Bantam Cider
- Company type: Private
- Industry: Hard cider
- Founded: 2012
- Founders: Dana Masterpolo; Michelle da Silva;
- Headquarters: Somerville, Massachusetts, United States
- Area served: Massachusetts, Maine, New Hampshire, Connecticut, New York, Illinois
- Products: Hard cider (including Wunderkind)
- Website: www.bantamcider.com

= Bantam Cider =

Hard cider company based in Somerville, Massachusetts

Bantam Cider was an independently owned, hard cider company located in Somerville, Massachusetts.

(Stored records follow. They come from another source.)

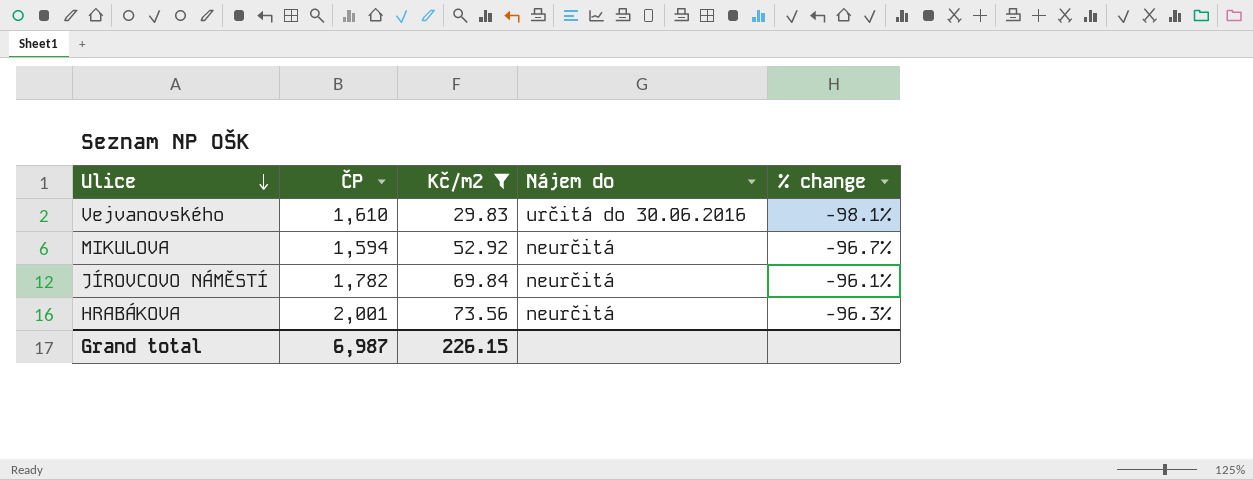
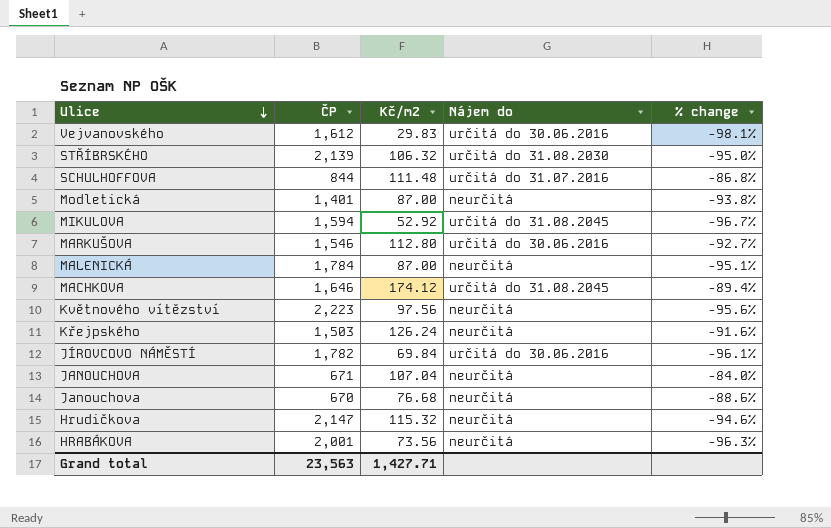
filter: Kč/m2 <= 73.56 -> none
Vejvanovského | ČP: 1,610 -> 1,612
MIKULOVA | Nájem do: neurčitá -> určitá do 31.08.2045
JÍROVCOVO NÁMĚSTÍ | Nájem do: neurčitá -> určitá do 30.06.2016
Grand total | ČP: 6,987 -> 23,563
Grand total | Kč/m2: 226.15 -> 1,427.71

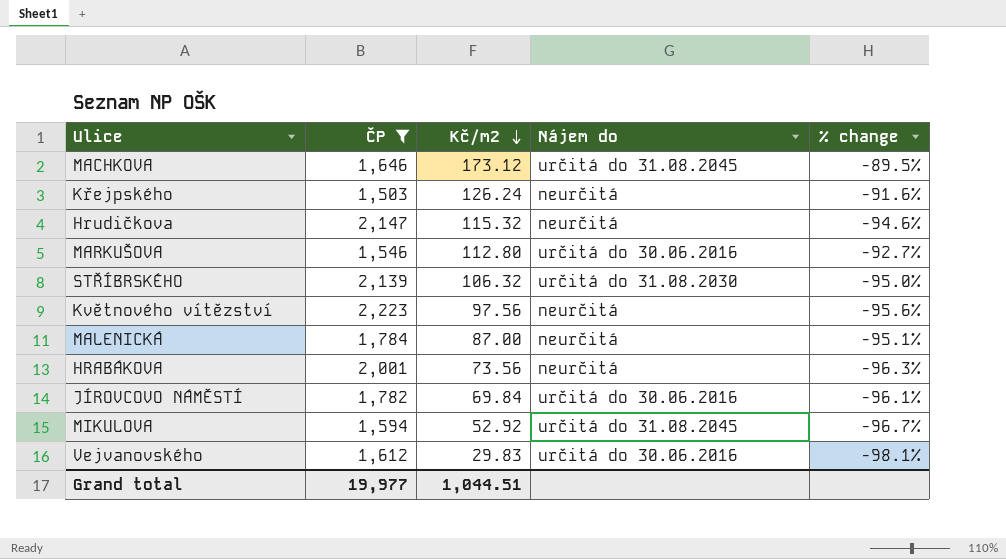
filter: none -> ČP >= 1,503
row order: Ulice descending -> Kč/m2 descending
MACHKOVA | Kč/m2: 174.12 -> 173.12
MACHKOVA | % change: -89.4% -> -89.5%
Grand total | ČP: 23,563 -> 19,977
Grand total | Kč/m2: 1,427.71 -> 1,044.51

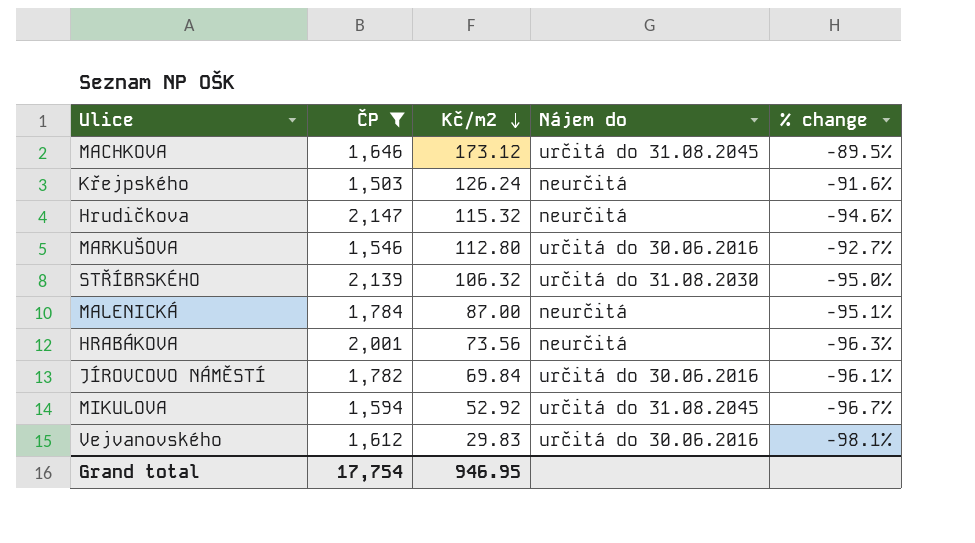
row Květnového vítězství: 2,223 | 97.56 | neurčitá | -95.6% -> none
Grand total | ČP: 19,977 -> 17,754
Grand total | Kč/m2: 1,044.51 -> 946.95

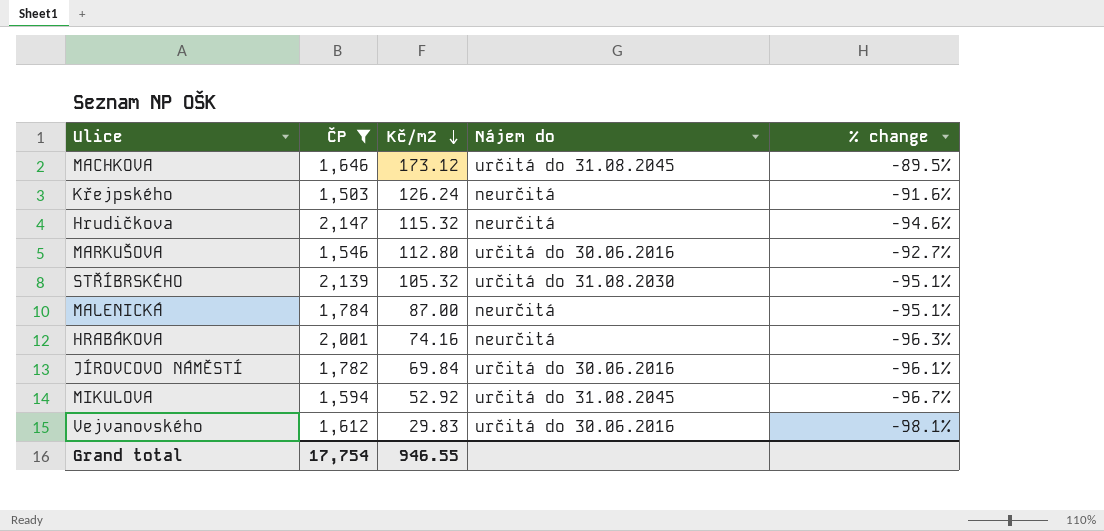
STŘÍBRSKÉHO | Kč/m2: 106.32 -> 105.32
STŘÍBRSKÉHO | % change: -95.0% -> -95.1%
HRABÁKOVA | Kč/m2: 73.56 -> 74.16
Grand total | Kč/m2: 946.95 -> 946.55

They offered three varieties of bottled cider which ranged from 5.4% to 6.9% ABV. Bantam Cider was distributed throughout Massachusetts, Maine, New Hampshire, Connecticut, New York and Illinois.

==History==

Bantam Cider, founded by Dana Masterpolo and Michelle da Silva in Cambridge, Massachusetts, launched its first product and flagship cider, Wunderkind, in January 2012. In 2013 Bantam Cider relocated to nearby Union Square in Somerville, Massachusetts with the establishment of its new production facility based in the old home of the White Rose Baking Company. In March 2014 Bantam Cider opened an on-premises all-cider taproom becoming the first of its kind, in Massachusetts.